Then display the result as below. There are three different output:

“FK” Example

Checking Entries: Output

You might notice comma ”," int the last field. This is a bug and we are going to fix this later.

        FK : FK
      Kode : 01
     Ganti : 0
    Faktur : 0042131234567
      Masa : 1
     Tahun : 2020
   Tanggal : 15/01/2020
      NPWP : 081443518011000
      Nama : PT. Teliti Telaten Tekun
    Alamat : Jl.
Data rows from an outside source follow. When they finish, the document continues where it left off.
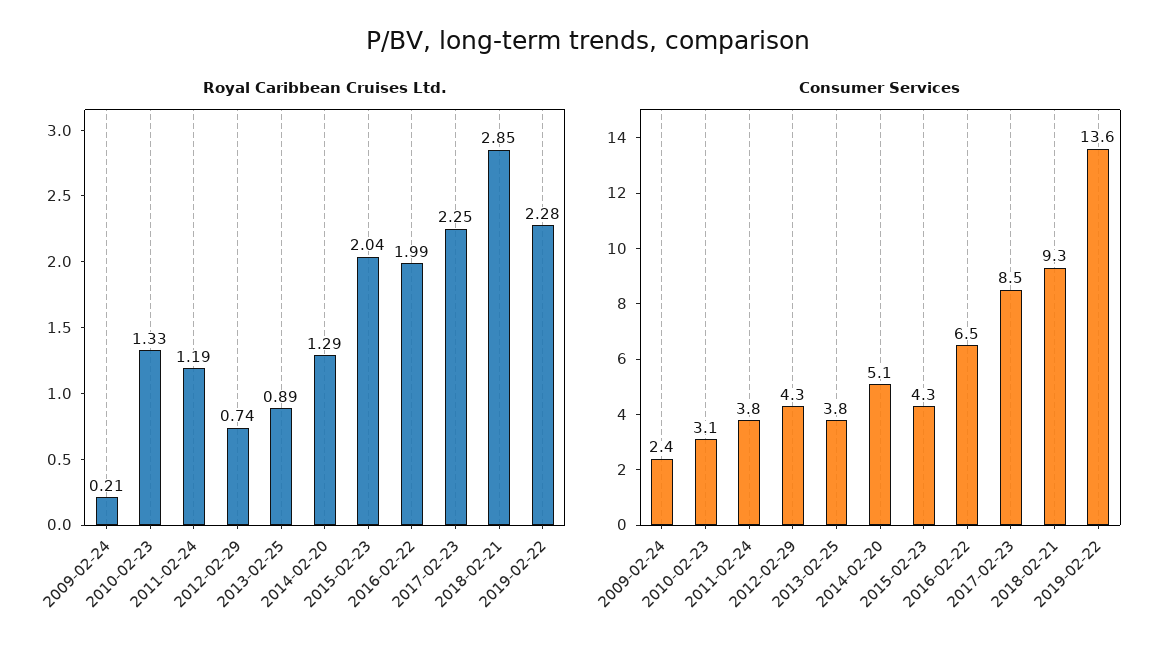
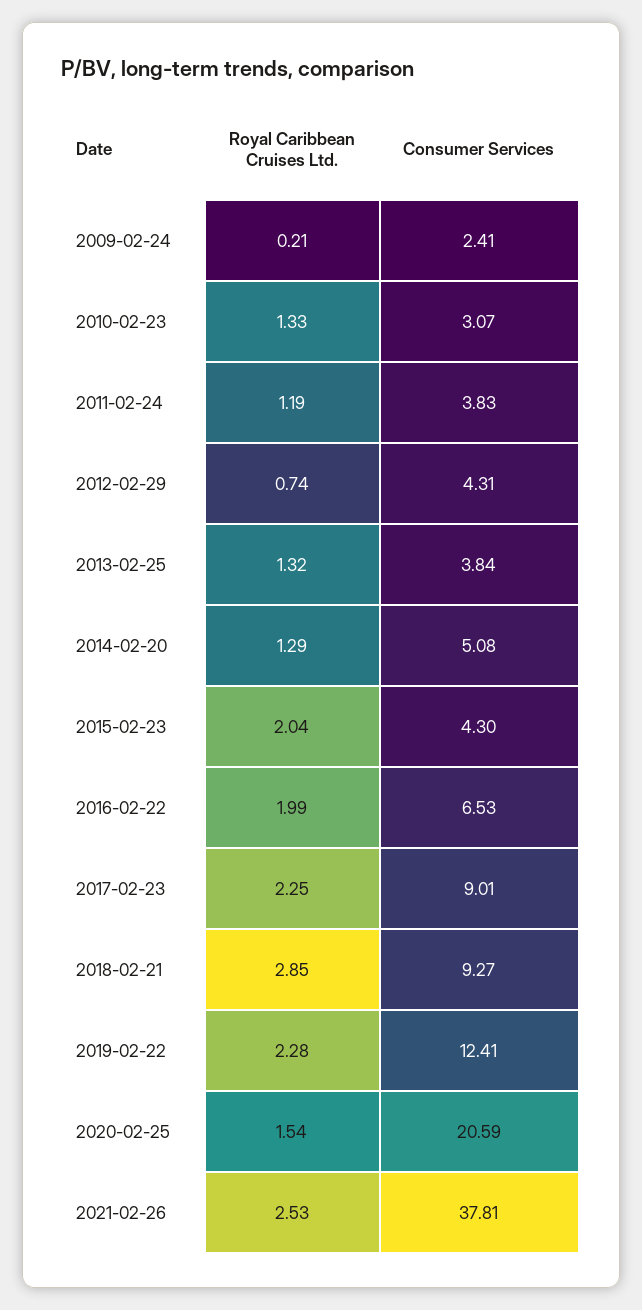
Royal Caribbean Cruises Ltd., 2013-02-25: 0.89 -> 1.32
Consumer Services, 2017-02-23: 8.5 -> 9.01
Consumer Services, 2019-02-22: 13.6 -> 12.41
Royal Caribbean Cruises Ltd., 2020-02-25: none -> 1.54
Consumer Services, 2020-02-25: none -> 20.59
Royal Caribbean Cruises Ltd., 2021-02-26: none -> 2.53
Consumer Services, 2021-02-26: none -> 37.81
Gigih Gagah No. 1234 RT:007 RW:007
       DPP : 12000000
       PPn : 1200000
     PPnBM : 0
Keterangan : 
        FG : 1
    UM DPP : 6000000
    UM PPn : 600000
  UM PPnBM : 0
 Referensi : ,

“FAPR” Example, followed by one “OF” Example

Checking Entries: Output

        LT : FAPR
      Nama : PT Tiga Jam Saja
    Alamat : Gedung Gorila Lantai Dasar L13 JL. Worte
   Perekam : Nobita
   Wilayah : Jakarta Timur
 Timestamp : 20200115123148
      Hash : MAACLIYJKoZIhvcNAGcCoIICHTCCAhkCAGExDzAN

        OF : OF
      Kode : 
      Nama : Motor iPhone
    Satuan : 12000000
    Jumlah : 1.0
     Total : 12000000
    Diskon : 0.0
       DPP : 12000000
       PPN : 1200000.0
     Tarif : 0
     PPnBM : 0.0

Another “FAPR” Example, followed by one “OF” Example

Checking Entries: Output

        LT : FAPR
      Nama : PT Tiga Jam Saja
    Alamat : Gedung Gorila Lantai Dasar L13 JL. Worte
   Perekam : Suzuka
   Wilayah : Jakarta Timur
 Timestamp : 20200117113521
      Hash : MAACLIYJKoZIhvcNAGcCoIICHTCCAhkCAGExDzAN

        OF : OF
      Kode : 
      Nama : Ramuan Anti Gatal
    Satuan : 13000000
    Jumlah : 1.0
     Total : 13000000
    Diskon : 0.0
       DPP : 13000000
       PPN : 1300000.0
     Tarif : 0
     PPnBM : 0.0

The last image, is actually has three “OF” details. But this would be too long to be shown. So I cut the output.

4: Class Parser

Object Oriented Approach

The fact that the code above run well. Does not means our the code is good.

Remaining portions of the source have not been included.